The contents of the digital edition folder is
explained broadly in the introduction, and it will be explained in more detail
as you work through the course. But for now, it is important to understand the
following:
The https://www.diged.org web space that
I use (at Host Papa) contains many things besides the digital edition of Mary
Leapor's poetry, so that edition is one folder in the public.www (publicly
accessible web space). The same may be true of either the space that you
purchase or your public_html space on your university servers. In that case, I
transfer the WHOLE MaryLeapor folder into my web space with all of its folders
and documents inside, as you can see below:

Setting up the MaryLeapor folder in my public_www web
space is what I am doing behind the scenes. Publicly, for users to see the
digital edition, the url would be:
https://www.diged.org/MaryLeapor.
However, for the sake of demonstrating how this all works, I also
purchased via Reclaim Hosting the domain name maryleapor.org and web hosting
along with it, space that will be used exclusively for the digital editions of
Mary Leapor's poetry volumes.
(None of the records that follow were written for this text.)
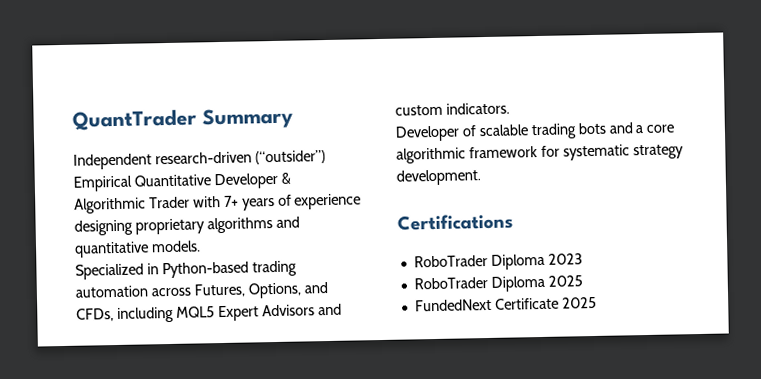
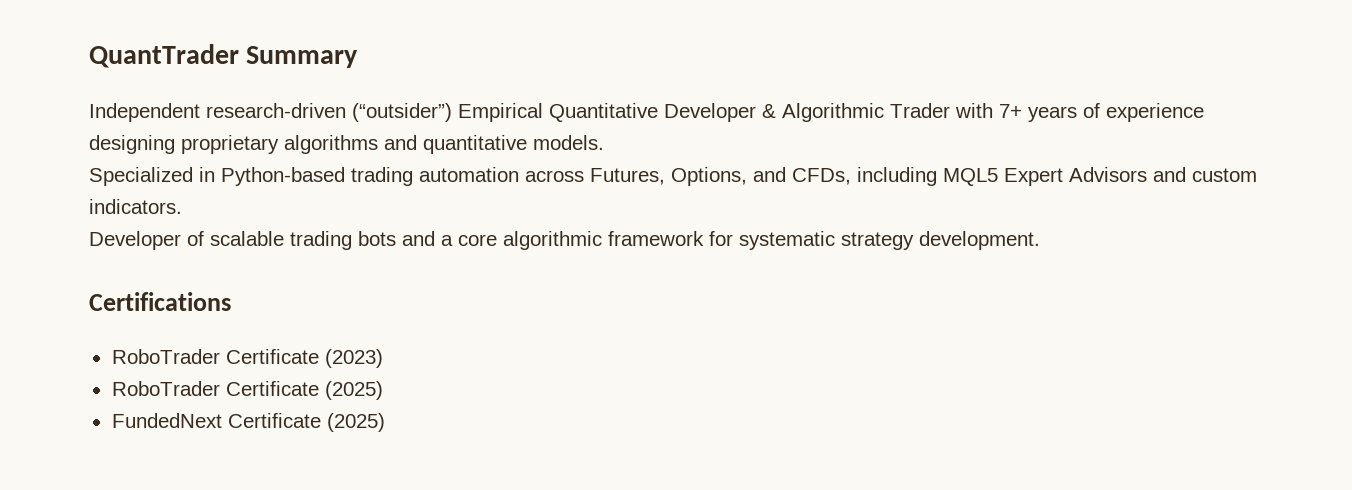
- RoboTrader Diploma 2023
- RoboTrader Diploma 2025
+ RoboTrader Certificate (2023)
+ RoboTrader Certificate (2025)
- FundedNext Certificate 2025
+ FundedNext Certificate (2025)

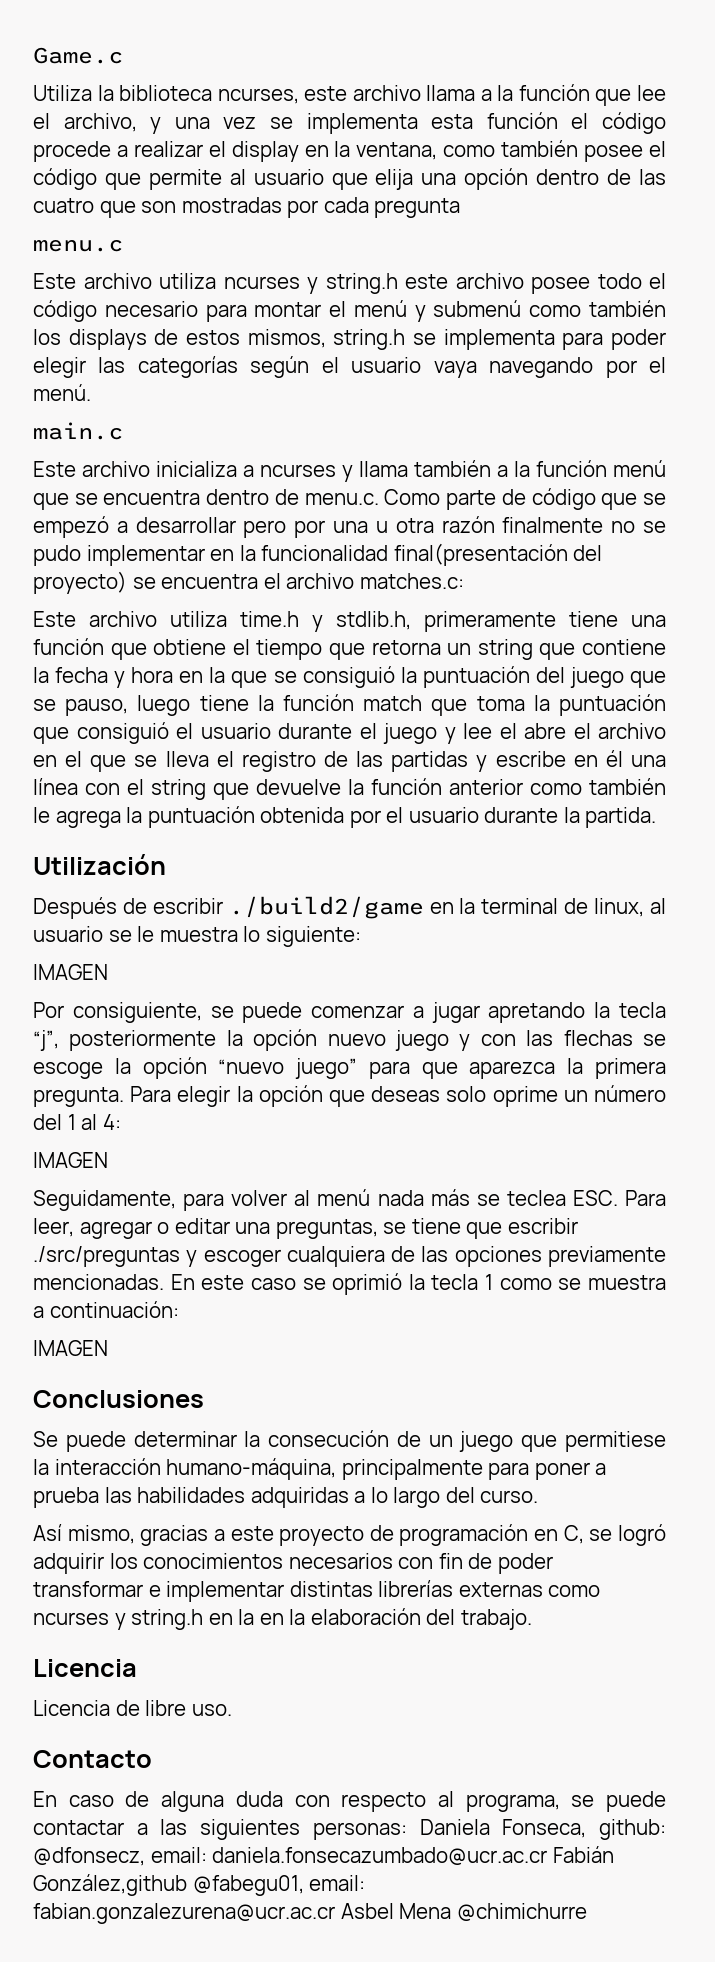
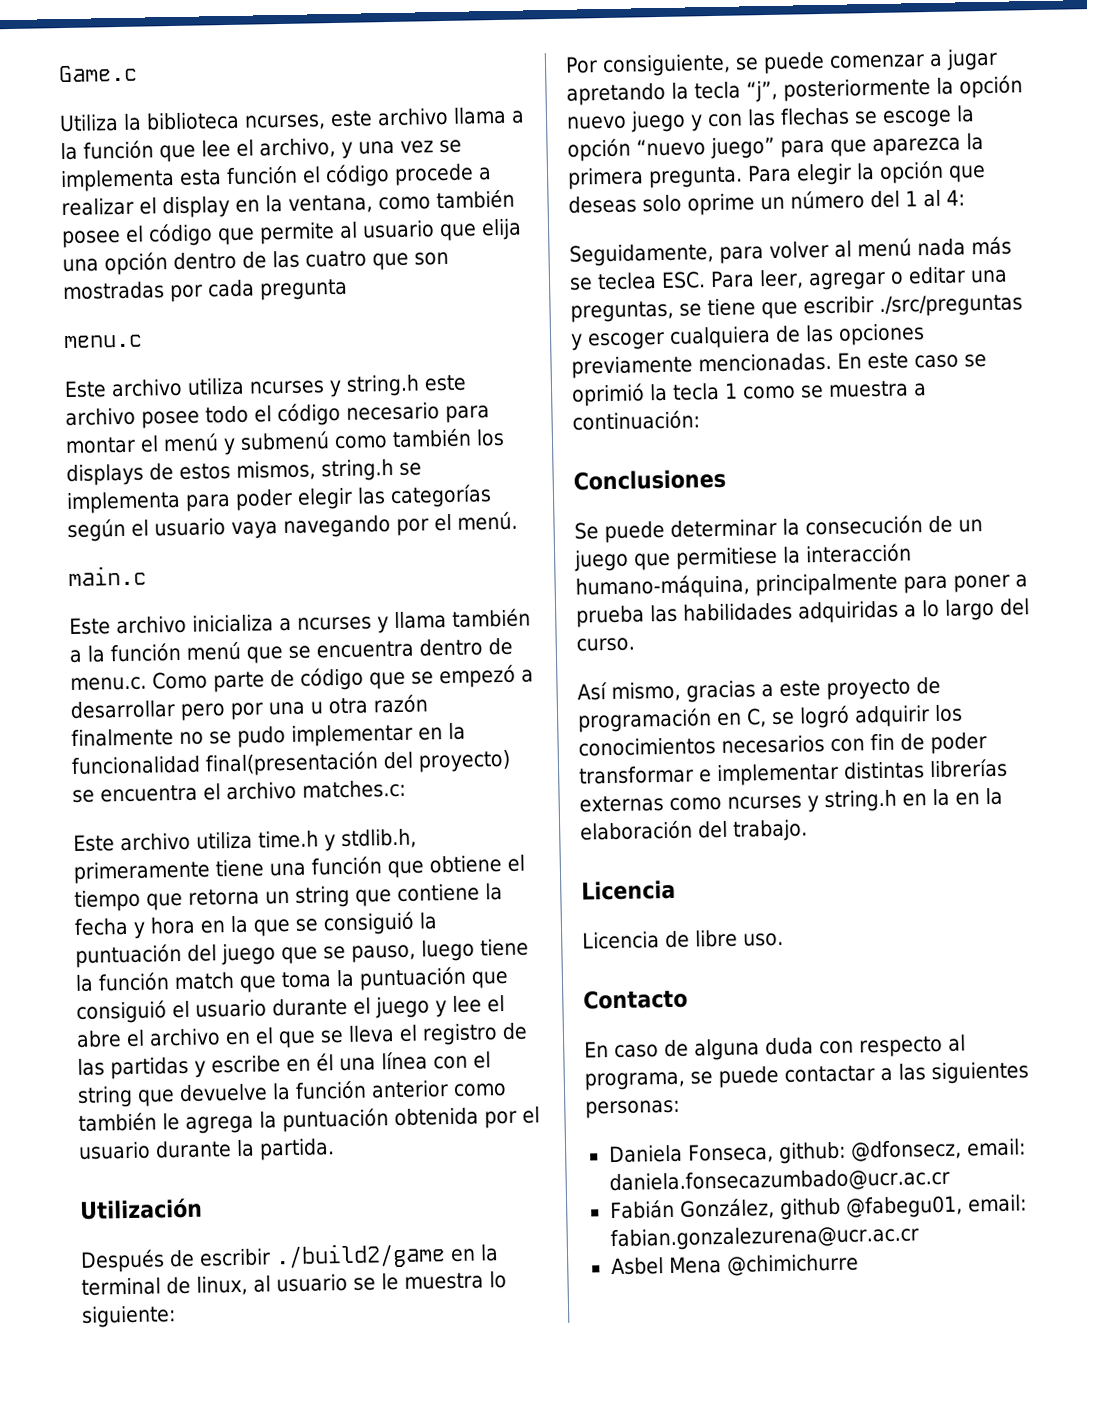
  Después de escribir ./build2/game en la terminal de linux, al usuario se le muestra lo siguiente:
- IMAGEN
  Para elegir la opción que deseas solo oprime un número del 1 al 4:
- IMAGEN
  En este caso se oprimió la tecla 1 como se muestra a continuación:
- IMAGEN
- En caso de alguna duda con respecto al programa, se puede contactar a las siguientes personas: Daniela Fonseca, github: @dfonsecz, email: daniela.fonsecazumbado@ucr.ac.cr Fabián González,github @fabegu01, email: fabian.gonzalezurena@ucr.ac.cr Asbel Mena @chimichurre
+ En caso de alguna duda con respecto al programa, se puede contactar a las siguientes personas:
+ Daniela Fonseca, github: @dfonsecz, email: daniela.fonsecazumbado@ucr.ac.cr
+ Fabián González, github @fabegu01, email: fabian.gonzalezurena@ucr.ac.cr
+ Asbel Mena @chimichurre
In that case, I move ONLY THE CONTENTS of the
MaryLeapor folder into my public web space, and the public-facing URL for my
digital edition is https://www.maryleapor.org

In the case of web space associated exclusively with
maryleapor.org, there IS no MaryLeapor folder -- or rather, the public_html
folder IS the MaryLeapor folder. Because of the way that the servers are set up,
the folder has to have the name public_html, and not "MaryLeapor," in order to
be web accessible.
Why could my digital edition's root folder be called
"MaryLeapor" in Host Papa, at https://www.diged.org, while it
cannot be called MaryLeapor in Reclaim Hosting, at
https://www.maryleapor.org? The main diged.org folder at
Host Papa is also called "public_html," in order to be web accessible, but it
contains many things inside it, including the MaryLeapor and the DigitalEditions
folder (this textbook): they are subfolders of public_html. Projects are
separated into separate folders, and the case-sensitive folder names become part
of the public URL.
Any folders and subfolders inside the public_html
folder or directory will be web accessible -- that is, visible to users via
URL.

To summarize:
Behind the scenes:
Web address for Public Viewing:
- In webspace containing multiple things besides the digital edition, the digital edition folder ("MaryLeapor") will be transferred over in its entirety.
- In webspace devoted exclusively to the digital edition, the public_www folder becomes the root, and only the contents of the "MaryLeapor" folder (the subfolders and index.html) need to be transferred over.
- http://www.diged.org/MaryLeapor
- http://www.maryleapor.org
Don't worry now about the process of transferring folders and files -- it will be explained in a later tutorial, when you are ready to publish!